Он устало глядел на экран исподлобья и думал: чего добивается этот Цорэс?

Как там признавался дочке Полоний? «Силки для птиц! Когда играла кровь — и я на клятвы не скупился, помню…»

В политике говорится больше красивых слов, чем даже в делах амурных, но сама она проста и прагматична, как физиология. Если политику приспичило выйти по большой нужде, он обязательно скажет что-нибудь вроде: простите, господа, я вас оставлю на несколько минут, потому что забыл сделать одну очень важную и нужную вещь. И простаки гадают: что это у него на уме? Чего ждать назавтра? А на самом деле политик просто пошел в нужник.

И ведь не солгал впрямую, вещь действительно нужная — но…

Нужная кому?

Скорее всего, Америка, так до сих пор и не сумевшая толком справиться с последствиями Великой депрессии начала тридцатых, хочет притока еврейских денег и еврейских голов. А может даже, в дальней-то перспективе, заведомо справедливой войны с заведомо гнусной Германией — чтобы, ухватившись за военную промышленность, вытянуть из тухлой ямы всю свою экономику, отсыревшую, точно дрова, и никак не желающую разгораться. Значит, первым делом — пусть евреи бегут из Германии, ведь в общем-то понятно, куда они побегут…

А понятно? Понятно ли?!

О, если бы была своя страна!!!

От бессилия хотелось выть и биться головой о стену. Да в конце концов, почему бы и нет? Истерические припадки дают разрядку долго сдерживаемым эмоциям…

Спасибо, в другой раз.

— …Благодарю вас за исчерпывающие ответы, господин Цорэс, — сказал журналист. — В заключение позвольте еще один вопрос уже совершенно из другой области. Частного, так сказать, характера. Я от лица нашей программы и всех наших зрителей поздравляю вас с рождением сына…

— Благодарю. — На этот раз Цорэс полыхал зубами секунды две, не меньше.

— Но все же позвольте поинтересоваться, отчего вы дали ему такое странное имя — Хаммер? — Журналист повернулся к камере. — Для тех наших зрителей, кто не знает английского: Хаммер — это молоток.

— Потому что я так решил, — безмятежно ответил Цорэс.

— Молодому человеку такое имя может впоследствии… э-э.. не понравиться…

— Оно нравится мне, понравится и ему, — парировал поборник демократии.

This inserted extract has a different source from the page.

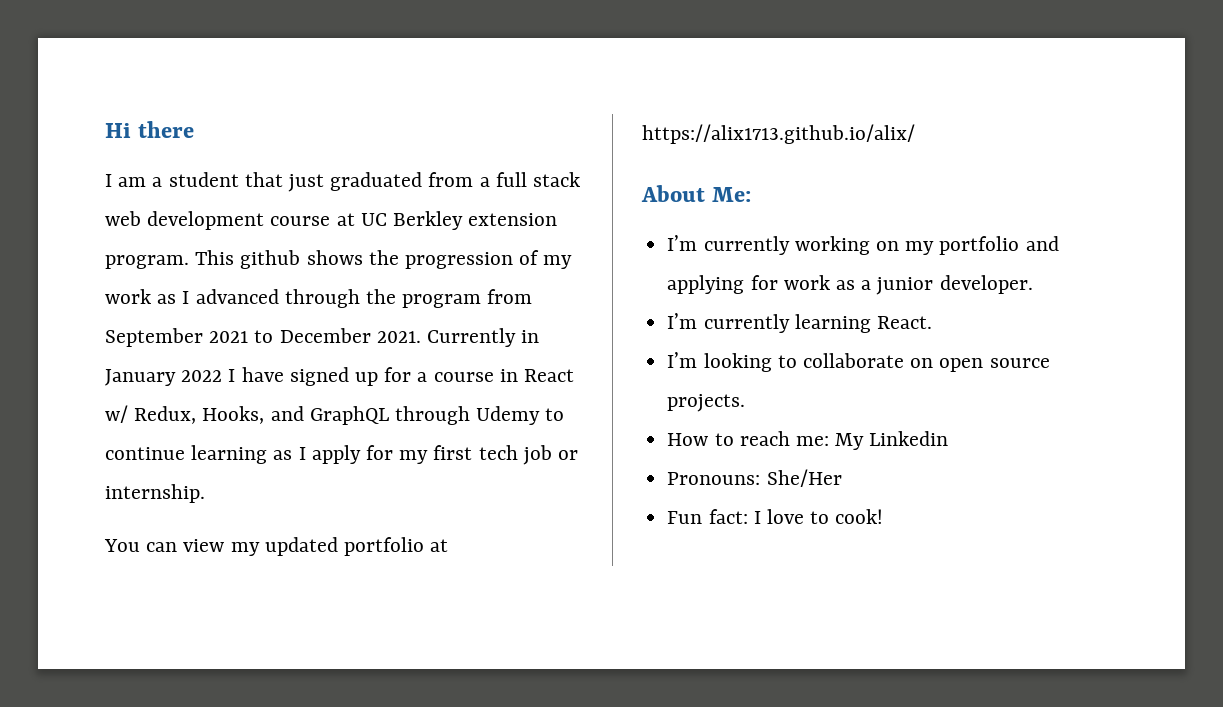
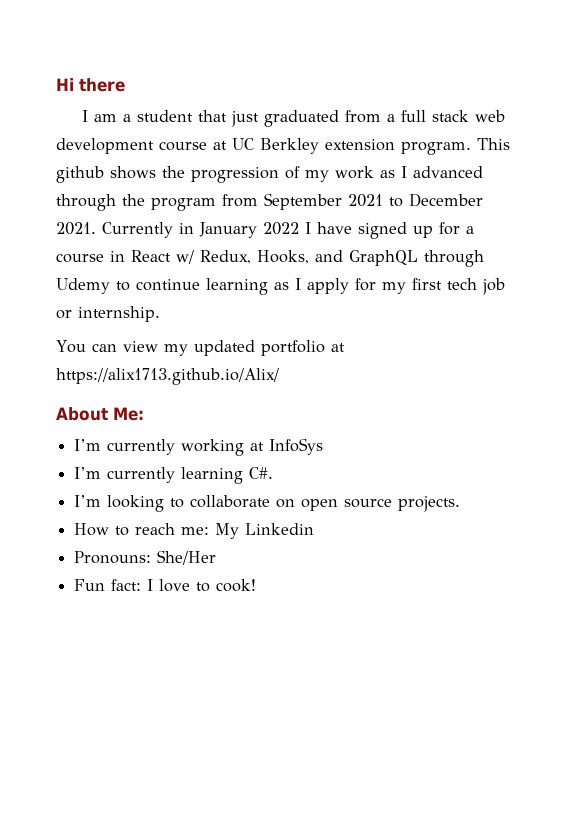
[642,124,915,144] https://alix1713.github.io/alix/ -> [56,368,279,385] https://alix1713.github.io/Alix/
[875,236,1059,255] [667,275,1033,295] on my portfolio and applying for work as a junior developer. -> [250,438,324,455] at InfoSys
[876,316,932,329] React. -> [249,467,274,479] C#.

Корреспондент с некоторым недоумением кивнул несколько раз, а потом кадр сменился, под линзу выпрыгнул лучезарный утюг, летящий над простыней — будто жеваной до утюга, безупречно гладкой после, — и новый голос, закадровый, радостно бабахнул:

— «Юнкерс» — ты всегда думаешь о нас! Ведь мы этого достойны!

Он поспешно встал, подошел к зэвээну и провернул тугой выключатель до щелчка. Экран, потрескивая, погас, и погасли призрачные чешуйки бликов, висевшие в глубине линзы.

Снова вспухла глухая тишина, словно он и не приходил домой. Стыли в мусорном ящике у порога прихожей скомканные письма; от них словно бы тоже шел какой-то вкрадчивый ядовитый треск, не давая покоя.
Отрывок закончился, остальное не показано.